Mi capita qualche volta di andare a raccontare agli studenti il calcio e alcuni suoi aspetti che non conoscono, anche perché credo che sia semplicistico pensare che il ragazzino abbia solo voglia di vedere questo sport sotto un’ottica a senso unico. Il Ministro Melandri, il Commissario della Figc Pancalli hanno parlato di futuri progetti per gli studenti, ma in questo momento siamo in emergenza per cui la cultura viene dopo. Ora serve investire massicciamente sulla sicurezza degli stadi, che abbiamo trascurato per troppi anni. Poi si potrà pensare alla cultura sportiva. In Argentina avevano letto per qualche tempo delle poesie nell’intervallo dei match, ma il paese sudamericano non è un grande esempio di civiltà sportiva durante le partite. Ci sono dei ragazzini che mi contattano, altri che scrivono tesi di laurea sui grandi maestri come Arpino, Brera, personaggi che hanno scritto pagine indimenticabili sul calcio. Per cui la richiesta per andare oltre c’è.

Luca Toni ha detto che gli stadi vuoti gli fanno schifo.

Gli spalti senza pubblico sono un controsenso, il calcio è fatto da componenti ben precise e tra queste ci sono gli spettatori, altrimenti lo spettacolo diventa fasullo. I calciatori però devono rendersi conto che siamo in emergenza, se gli stadi chiusi servono per dare sicurezza ci dobbiamo adeguare. Mi aspettavo invece una presa di posizione più dura da parte dei calciatori su quanto successo a Catania, invece delle solite frasi di circostanza. Campana in questi giorni ha redarguito Gad Lerner dicendogli di vergognarsi a dire certe cose. Lerner aveva voluto proprio sottolineare il fatto che i giocatori non si erano schierati apertamente contro quanto successo quel terribile venerdì.

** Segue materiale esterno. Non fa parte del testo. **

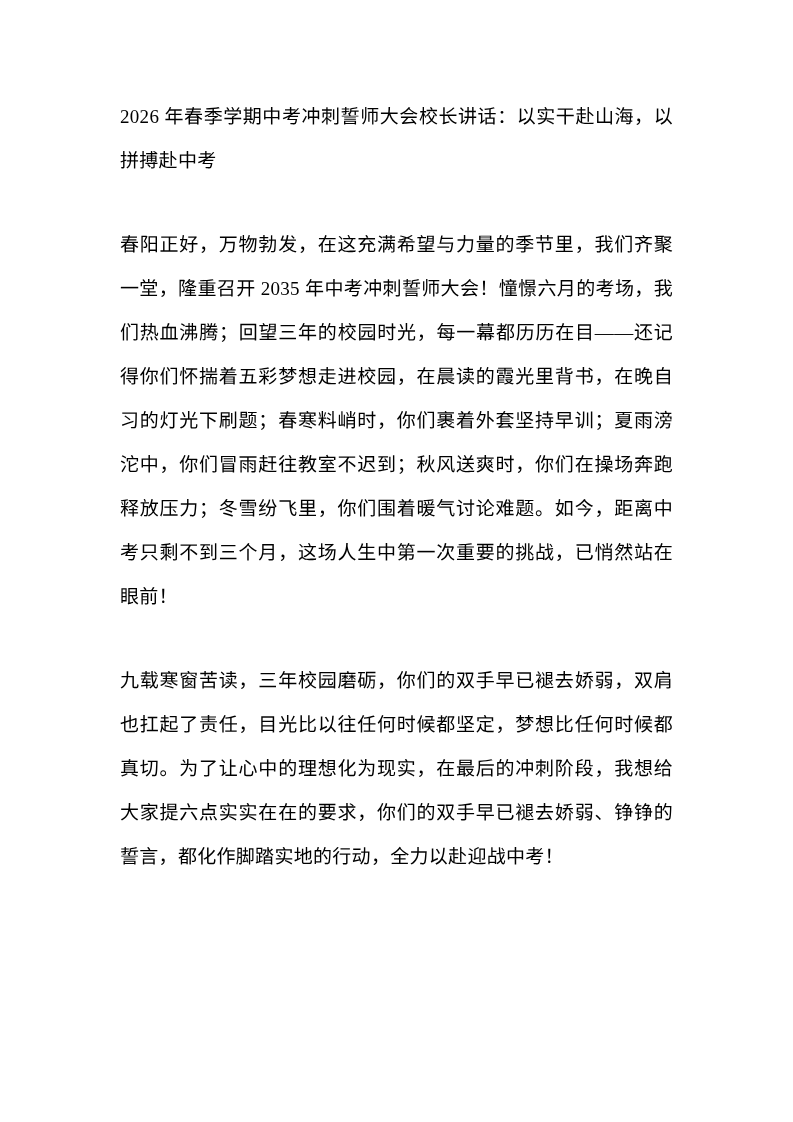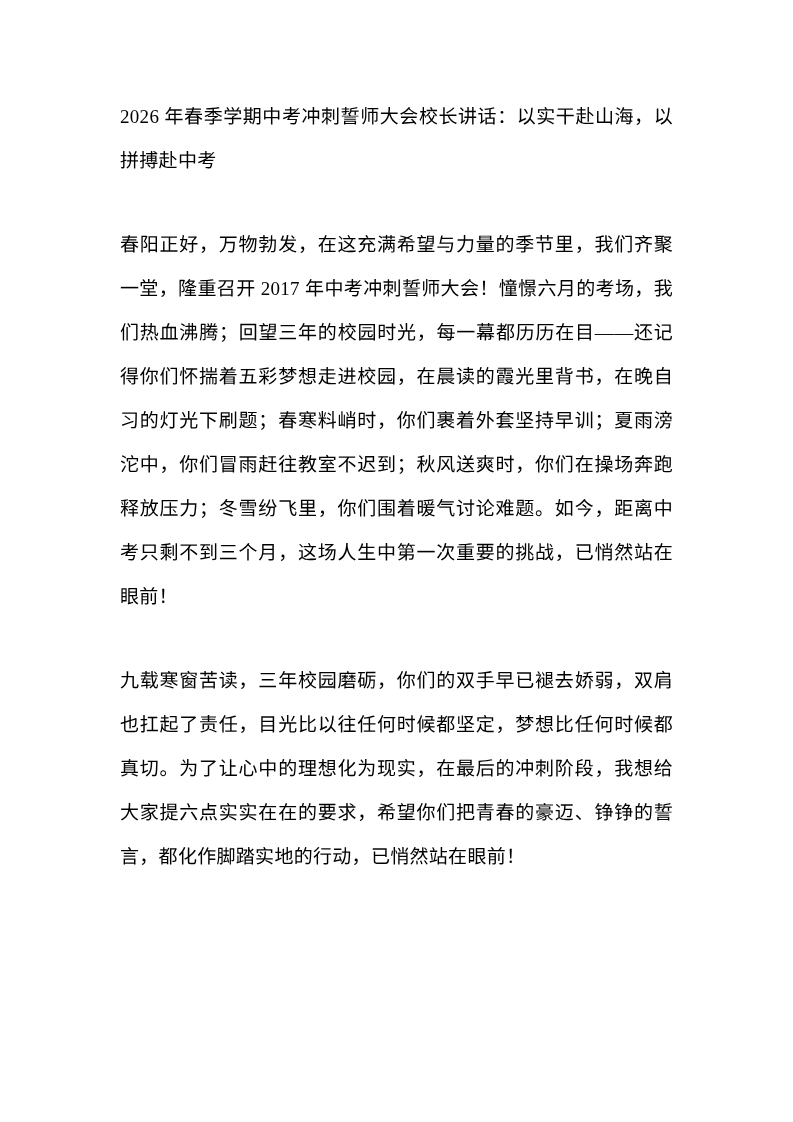"春阳正好，万物勃发，在这充满希望与力量的季节里，我们齐聚一堂，隆重召开 2017" p.doc-para { text: 2017 -> 2035 }
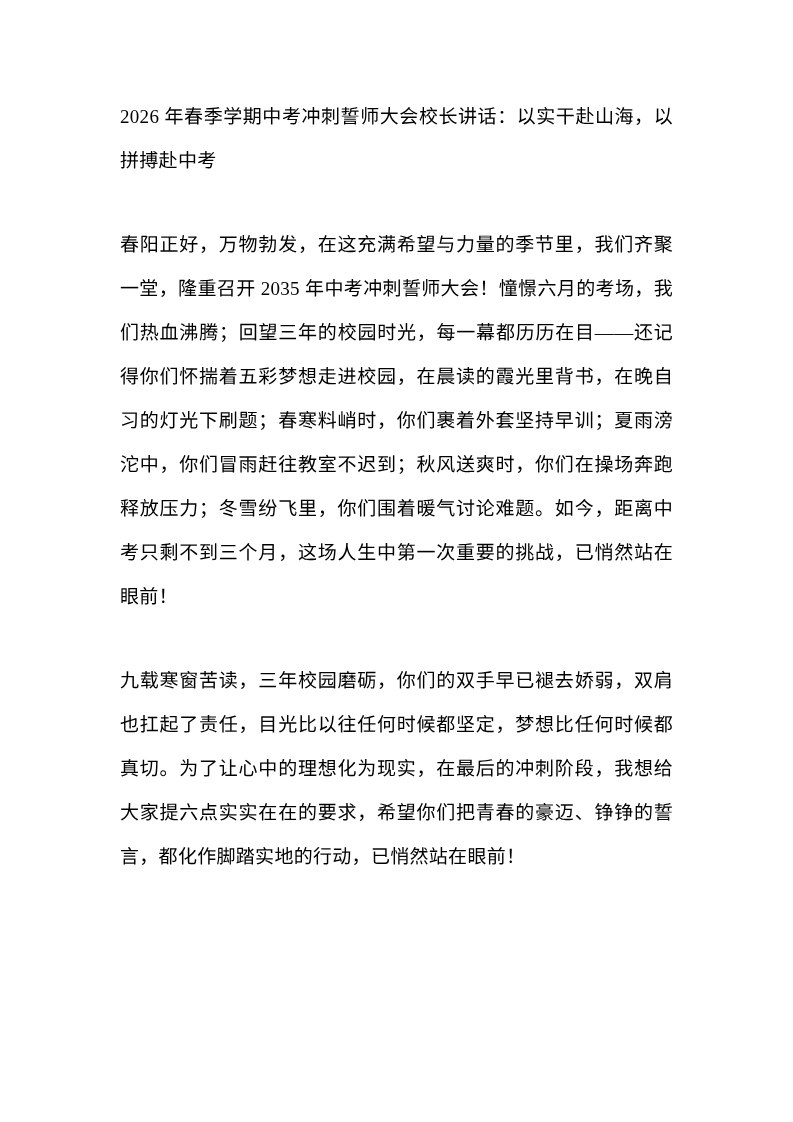"九载寒窗苦读，三年校园磨砺，你们的双手早已褪去娇弱，双肩也扛起了责任，目光比以往" p.doc-para { text: 希望你们把青春的豪迈、铮铮的誓言，都化作脚踏实地的行动，已悄然站在眼前 -> 你们的双手早已褪去娇弱、铮铮的誓言，都化作脚踏实地的行动，全力以赴迎战中考 }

Escono tanti libri sul calcio, esistono in Italia autori al livello di un Osvaldo Soriano o un Nick Hornby?

In senso generale nella letteratura si pubblicano sempre meno capolavori. Però per leggere pagine di alta cultura calcistica basta prendere Repubblica, dove si trovano articoli eccellenti a firma di Gianni Mura, Corrado Sannucci, Emanuela Audisio, Maurizio Crosetti, tanto per citarne qualcuno. Brera resta però un fenomeno irripetibile. Per l’occasione mi permetto di segnalare l’uscita di un libro che si chiama “La matematica del gol”, edizioni Fandango, dove hanno scritto dei racconti Veltroni, Lodoli, il sottoscritto e molti altri. Racconto la storia di Socrates e della “democracia corinthiana”. Altri parlano di campioni stranieri, come Boban, Schnellinger, anche perché trovo che i giocatori esteri siano meno banali dei nostri.